> [EXERCISE DIRECTIONS] Each line that includes the word "chat" should be copied from the records.

> [DATA TO USE]
-----
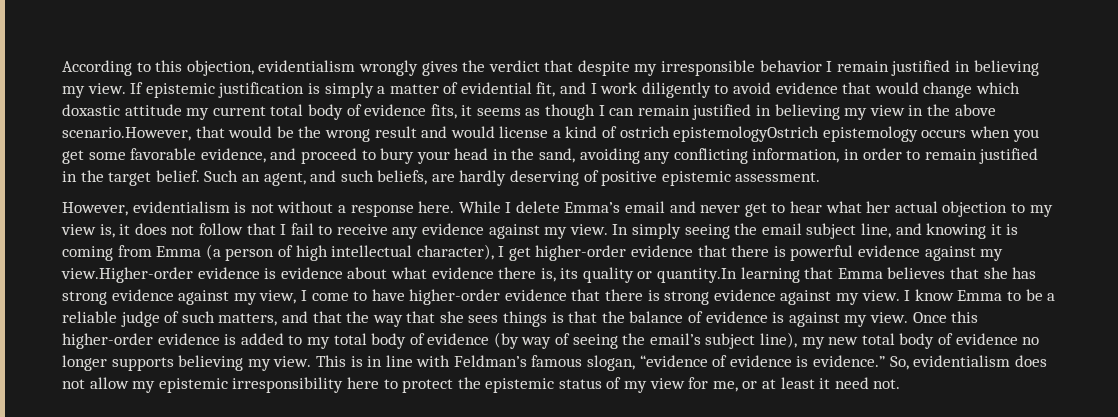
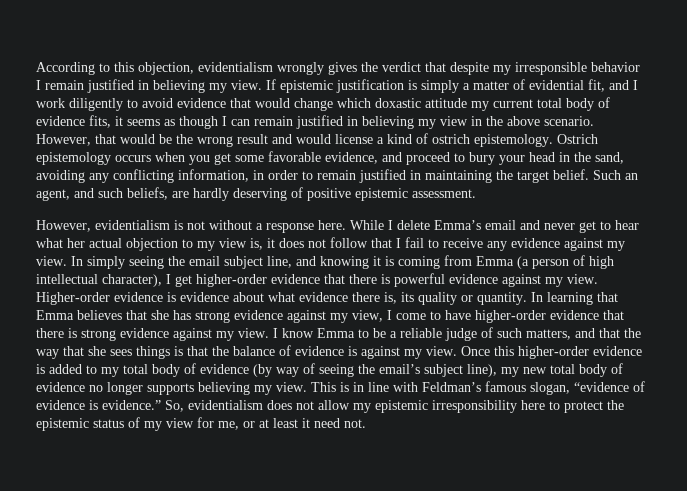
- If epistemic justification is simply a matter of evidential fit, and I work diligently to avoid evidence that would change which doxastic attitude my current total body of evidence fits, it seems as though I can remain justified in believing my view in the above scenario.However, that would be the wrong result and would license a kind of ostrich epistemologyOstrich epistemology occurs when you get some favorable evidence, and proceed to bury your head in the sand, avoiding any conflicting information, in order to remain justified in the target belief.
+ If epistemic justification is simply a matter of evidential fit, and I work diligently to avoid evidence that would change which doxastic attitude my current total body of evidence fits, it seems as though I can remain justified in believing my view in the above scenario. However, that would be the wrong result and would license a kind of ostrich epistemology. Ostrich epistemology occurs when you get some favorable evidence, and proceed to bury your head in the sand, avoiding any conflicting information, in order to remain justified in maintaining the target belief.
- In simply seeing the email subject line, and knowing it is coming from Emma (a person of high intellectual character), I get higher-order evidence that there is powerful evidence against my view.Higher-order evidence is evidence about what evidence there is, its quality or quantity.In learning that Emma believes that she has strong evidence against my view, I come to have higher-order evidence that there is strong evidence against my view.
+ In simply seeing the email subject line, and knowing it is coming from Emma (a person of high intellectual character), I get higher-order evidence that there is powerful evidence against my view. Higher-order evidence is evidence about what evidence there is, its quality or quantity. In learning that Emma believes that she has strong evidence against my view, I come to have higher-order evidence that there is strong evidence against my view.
-----
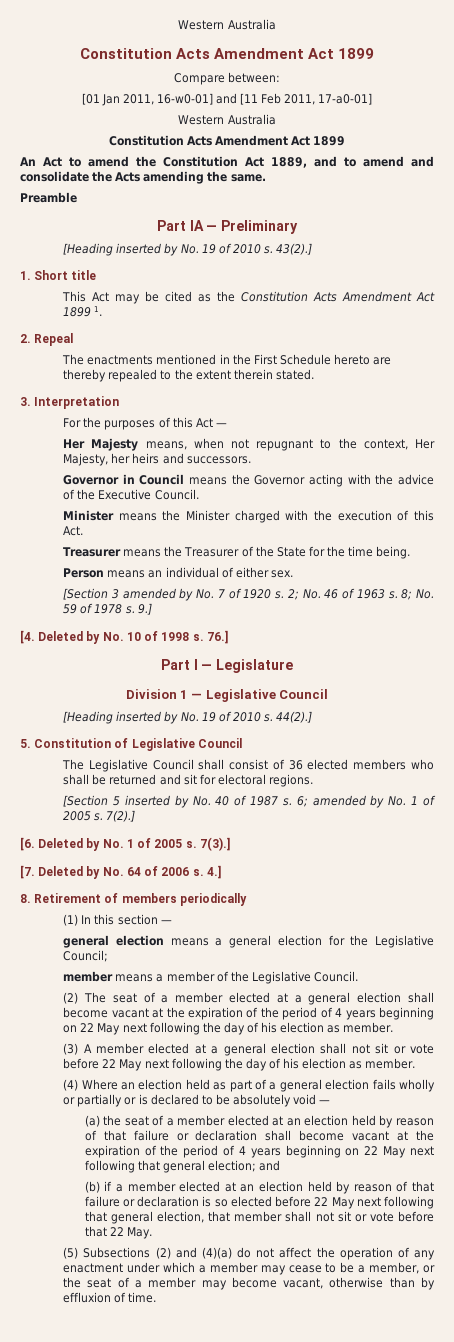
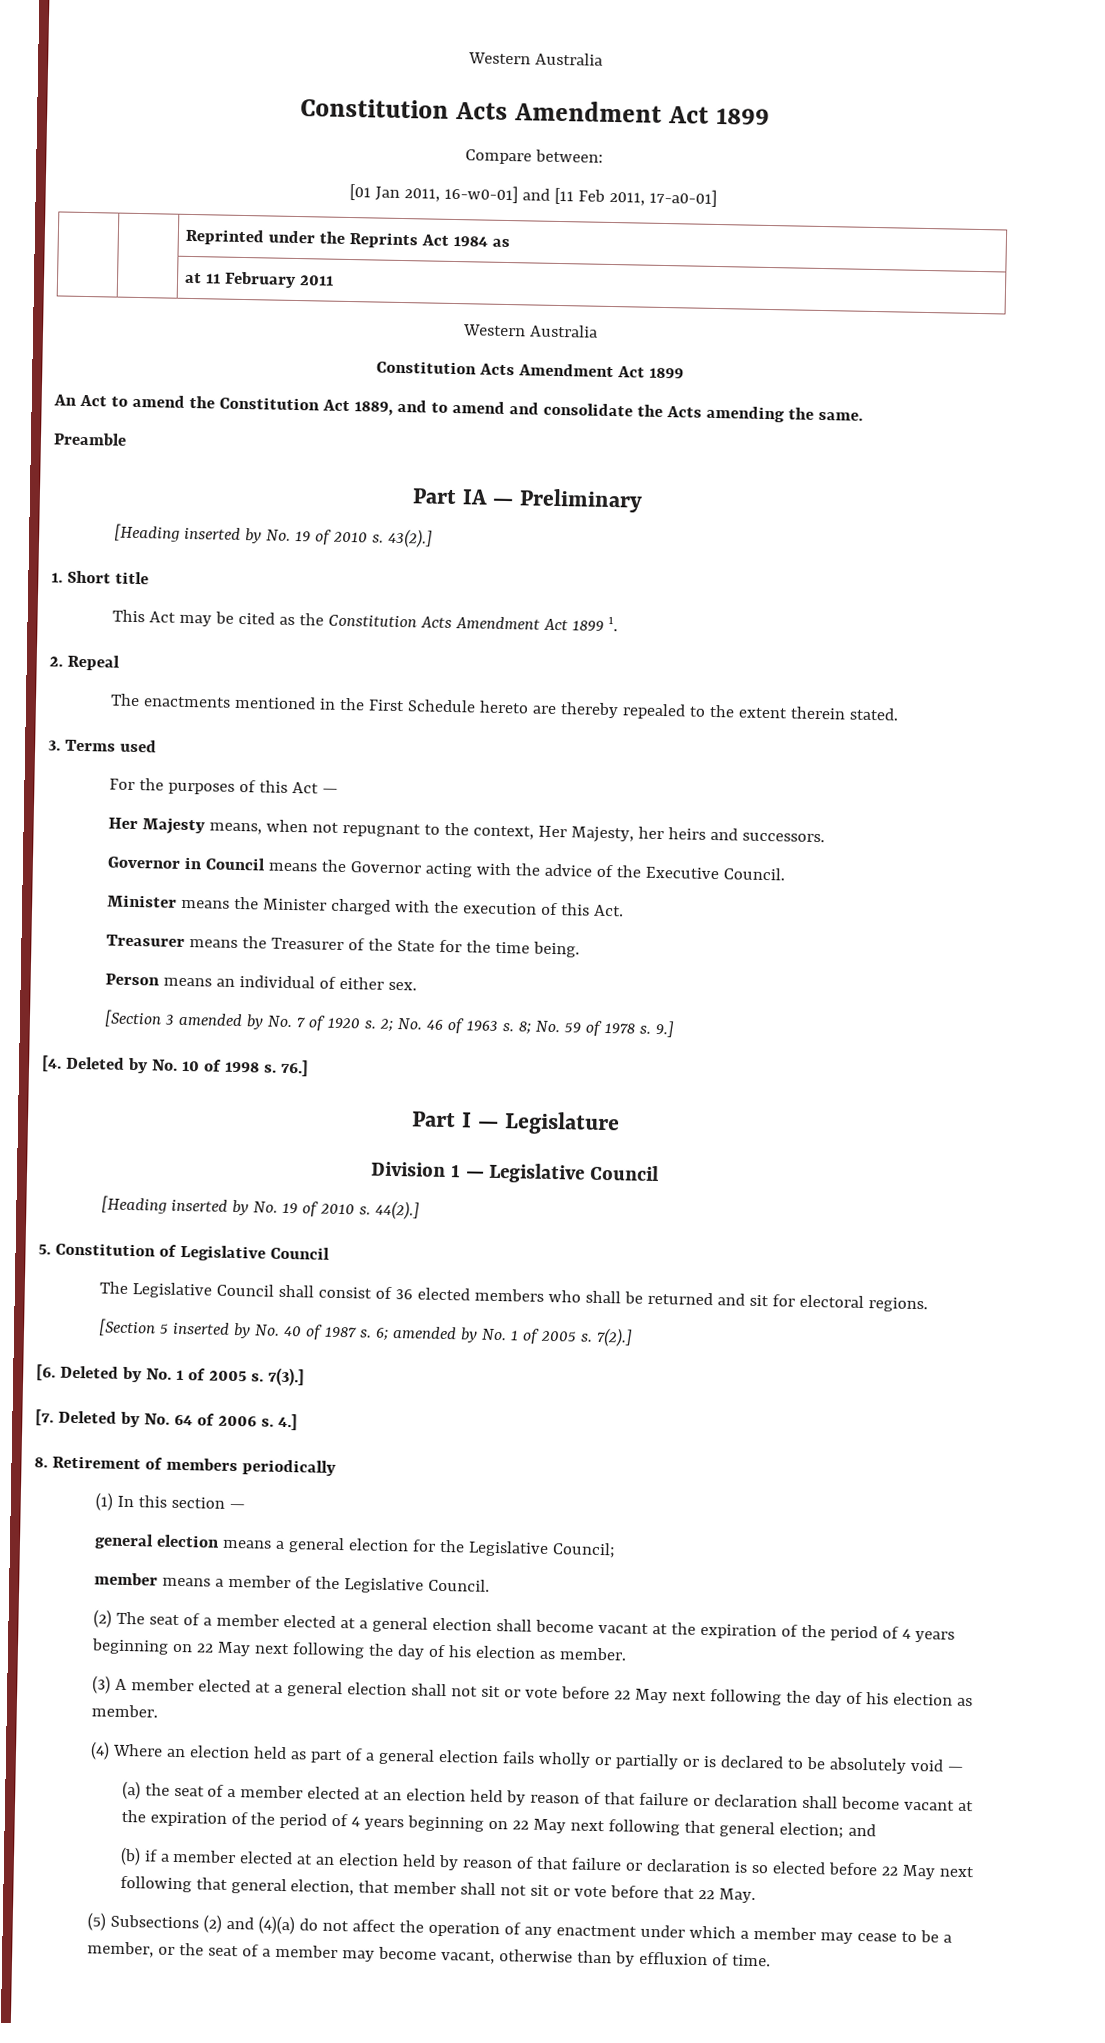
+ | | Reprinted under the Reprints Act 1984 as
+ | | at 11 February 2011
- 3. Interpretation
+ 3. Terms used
-----
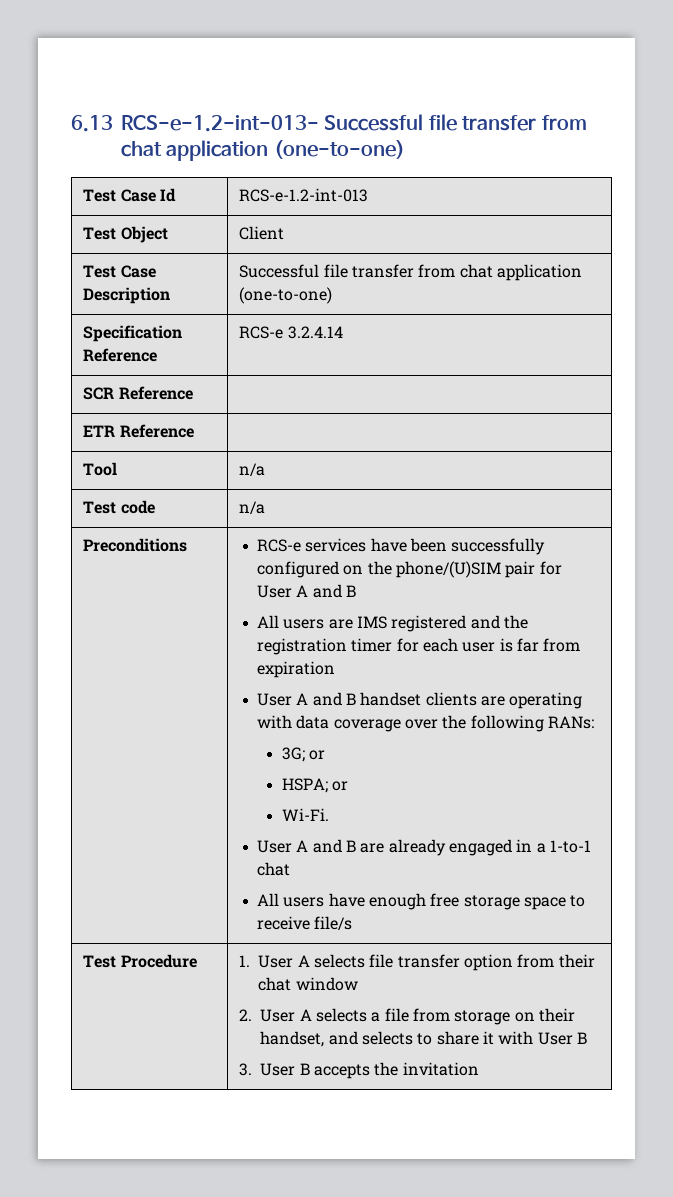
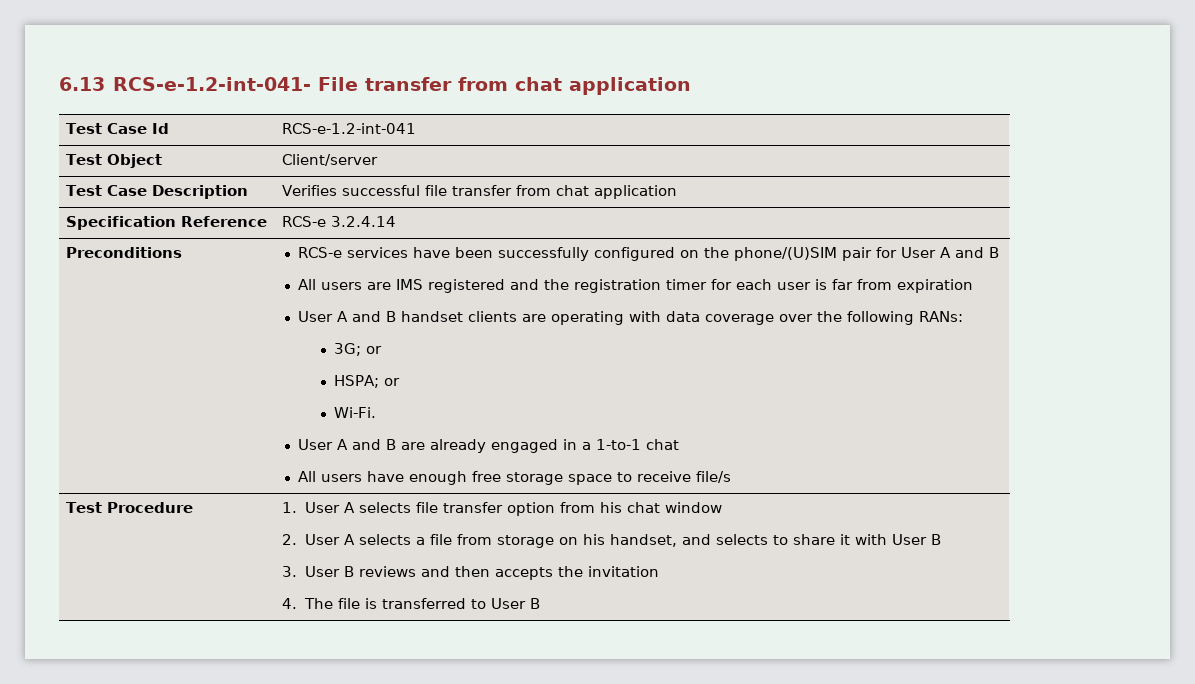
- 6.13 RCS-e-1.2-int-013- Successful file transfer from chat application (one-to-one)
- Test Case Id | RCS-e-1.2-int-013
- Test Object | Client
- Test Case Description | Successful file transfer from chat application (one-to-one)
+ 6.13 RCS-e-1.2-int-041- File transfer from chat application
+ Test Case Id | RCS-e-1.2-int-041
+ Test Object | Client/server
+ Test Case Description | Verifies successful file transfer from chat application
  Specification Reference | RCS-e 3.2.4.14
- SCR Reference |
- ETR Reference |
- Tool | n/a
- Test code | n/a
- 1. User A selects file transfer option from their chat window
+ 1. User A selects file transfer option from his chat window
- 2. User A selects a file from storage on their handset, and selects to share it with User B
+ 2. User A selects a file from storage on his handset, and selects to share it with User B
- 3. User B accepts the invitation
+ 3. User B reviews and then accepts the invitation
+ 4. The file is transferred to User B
-----
> [PROBLEM SOLUTION]
- 6.13 RCS-e-1.2-int-013- Successful file transfer from chat application (one-to-one)
- Test Case Description | Successful file transfer from chat application (one-to-one)
+ 6.13 RCS-e-1.2-int-041- File transfer from chat application
+ Test Case Description | Verifies successful file transfer from chat application
- 1. User A selects file transfer option from their chat window
+ 1. User A selects file transfer option from his chat window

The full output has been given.